Exercise prompt
Every line of the data that includes "Bull" should be copied out.

Modification records
##############################
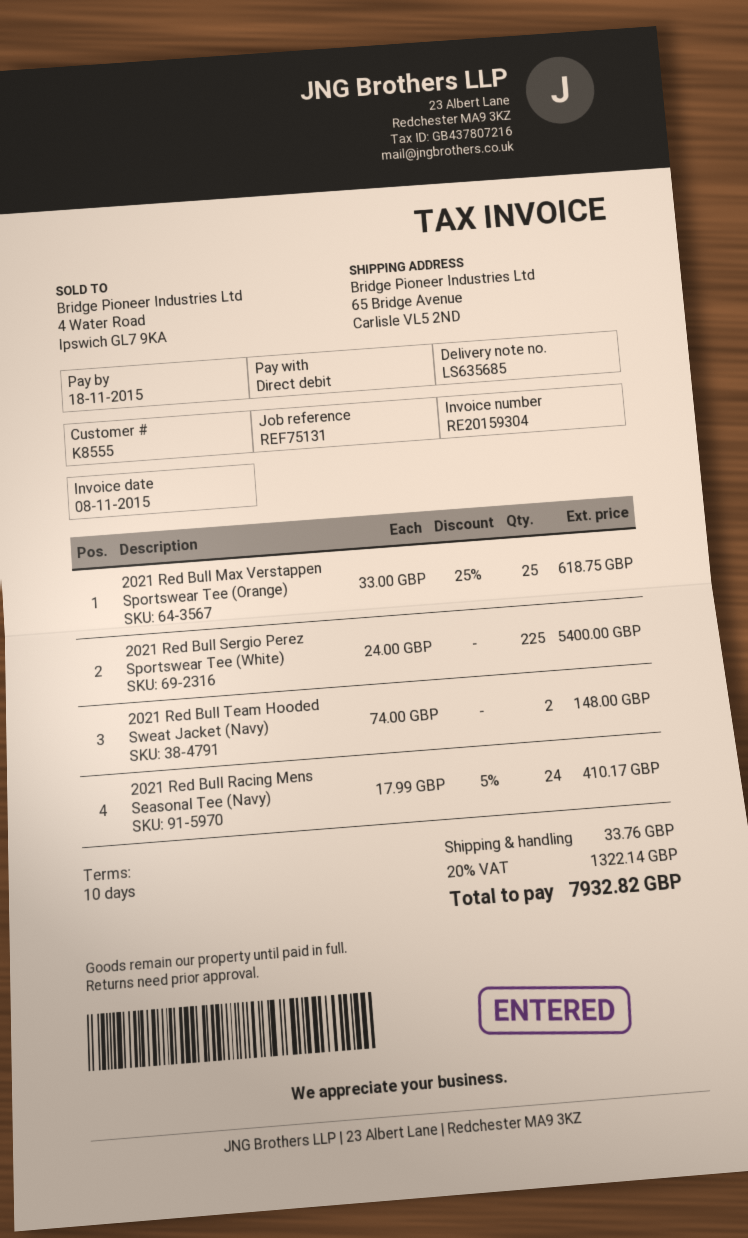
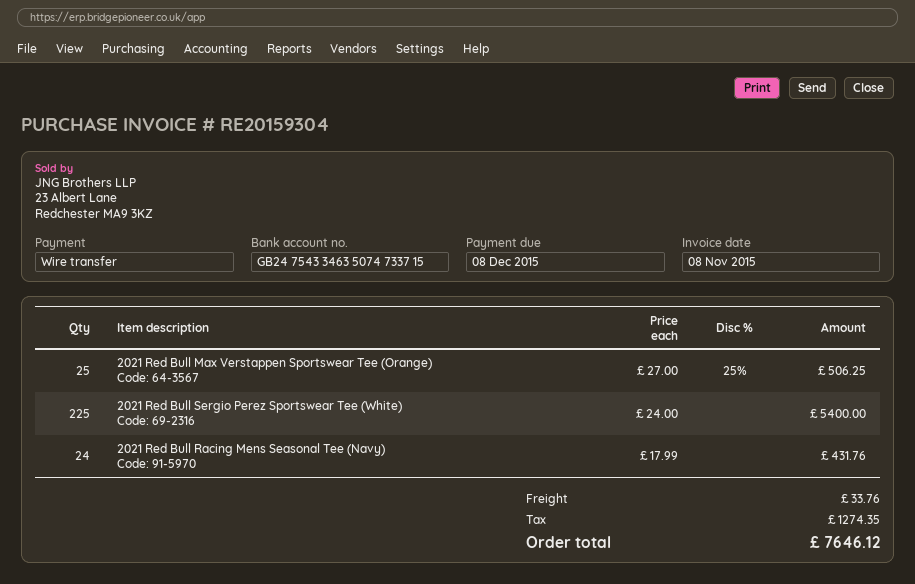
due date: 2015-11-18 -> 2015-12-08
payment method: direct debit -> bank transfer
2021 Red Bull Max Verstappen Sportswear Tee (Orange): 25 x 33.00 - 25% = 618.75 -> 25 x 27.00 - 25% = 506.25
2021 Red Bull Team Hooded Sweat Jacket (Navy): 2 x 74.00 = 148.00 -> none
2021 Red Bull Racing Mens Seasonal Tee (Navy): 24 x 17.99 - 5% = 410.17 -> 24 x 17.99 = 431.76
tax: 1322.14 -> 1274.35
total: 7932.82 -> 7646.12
##############################
Answer space
2021 Red Bull Max Verstappen Sportswear Tee (Orange): 25 x 33.00 - 25% = 618.75 -> 25 x 27.00 - 25% = 506.25
2021 Red Bull Team Hooded Sweat Jacket (Navy): 2 x 74.00 = 148.00 -> none
2021 Red Bull Racing Mens Seasonal Tee (Navy): 24 x 17.99 - 5% = 410.17 -> 24 x 17.99 = 431.76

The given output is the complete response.